For example, 44 percent of undergraduates in a nationwide
survey engaged in binge drinking at least once in a
two-week period, compared with 27 percent on the Farm.
That’s what worries Ralph Castro, the alcohol
and drug educator at Vaden Health Center.
“Don’t look at the data,” he says.
“We have 15,000 students on this campus. If one
student dies, [whether the other 14,999 drank responsibly]
means nothing. It would be a huge blow to the entire
University.”
To help get that message out, the Alcohol Advisory Board
commissioned two of its student members to write a guide
to alcohol awareness. What’s Your Policy?,
a 73-page spiral-bound booklet, aims to be a comprehensive
resource that pulls together information from a wide
range of campus offices, including Residential Education,
the Dean of Students Office and Vaden. Residence staff
members introduced the guide to entering freshmen during
Orientation.
“The students wanted it to be a complete guide
that looked at taking care of yourself and looking out
for others, that gave proactive, positive messages,
but also did dispel and demystify what happens behind
the scenes with students and Judicial Affairs, or organizations
that get put on alcohol probation,” says Castro,
who is chairing the advisory board this year. Erik Wong,
‘03, and Moses Pounds, ‘04, wrote the first
draft; Castro and Health Promotion Services director
Carole Pertofsky edited it and added some material.
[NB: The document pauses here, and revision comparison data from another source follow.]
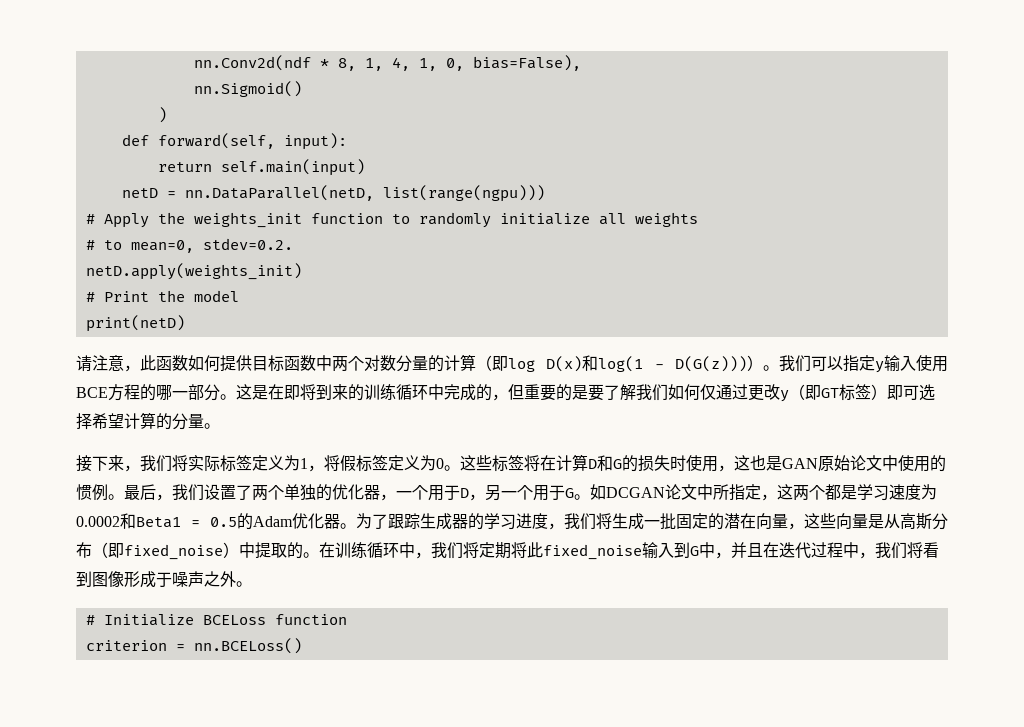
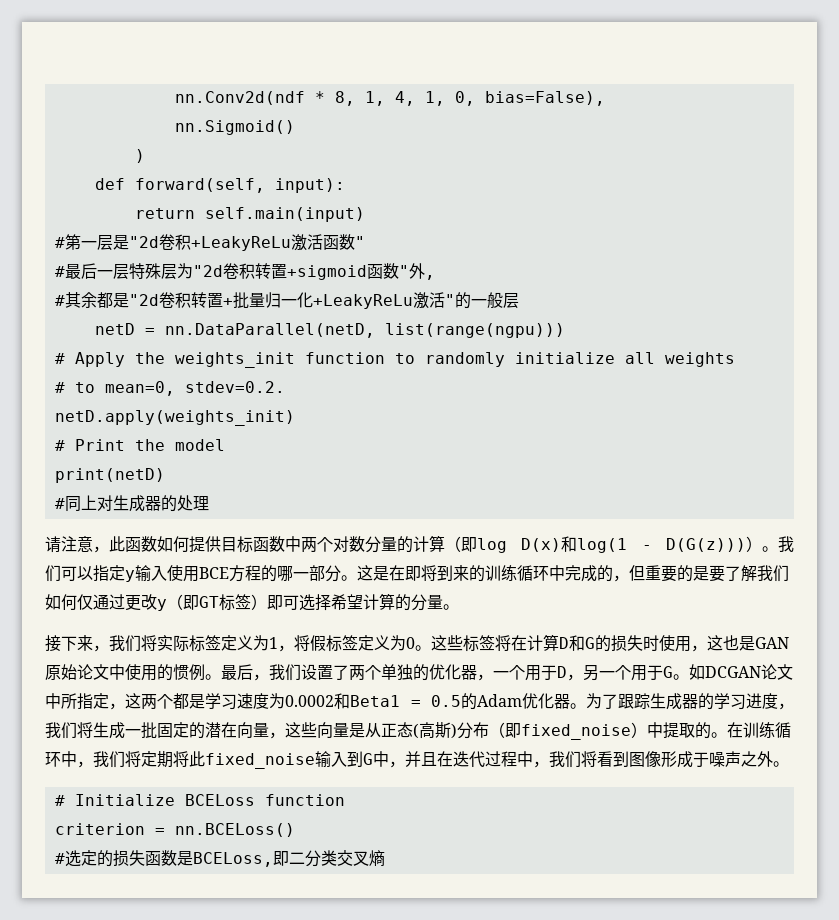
+ #第一层是"2d卷积+LeakyReLu激活函数"
+ #最后一层特殊层为"2d卷积转置+sigmoid函数"外,
+ #其余都是"2d卷积转置+批量归一化+LeakyReLu激活"的一般层
+ #同上对生成器的处理
- 为了跟踪生成器的学习进度，我们将生成一批固定的潜在向量，这些向量是从高斯分布（即fixed_noise）中提取的。
+ 为了跟踪生成器的学习进度，我们将生成一批固定的潜在向量，这些向量是从正态(高斯)分布（即fixed_noise）中提取的。
+ #选定的损失函数是BCELoss,即二分类交叉熵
“The student voice is still there,” Castro
says. No kidding; witness the discussion of front loading,
or drinking a lot in a short amount of time: “Although
it may initially seem cool, most people visit the ‘porcelain
god’ about an hour or two later.”
The advisory board then turned to Thunder Factory, a
San Mateo-based marketing firm, to put what Castro calls
an “edgy stamp” on the guide. Splashy orange
palm trees decorate the cover; stylized faces with dramatic
expressions delineate sections inside. “We knew
we had achieved what we wanted to achieve when administrators
went, ‘Oh, no’ and students went, ‘Oh,
yes,’” Castro says.
The guide, which will be posted online later this year,
discusses alcohol’s effects on health, party planning
and student organizations’ responsibilities, University
policy and California law. Student anecdotes relate
cautionary tales and illustrate different choices about
whether, how and when to drink—the personal “policies”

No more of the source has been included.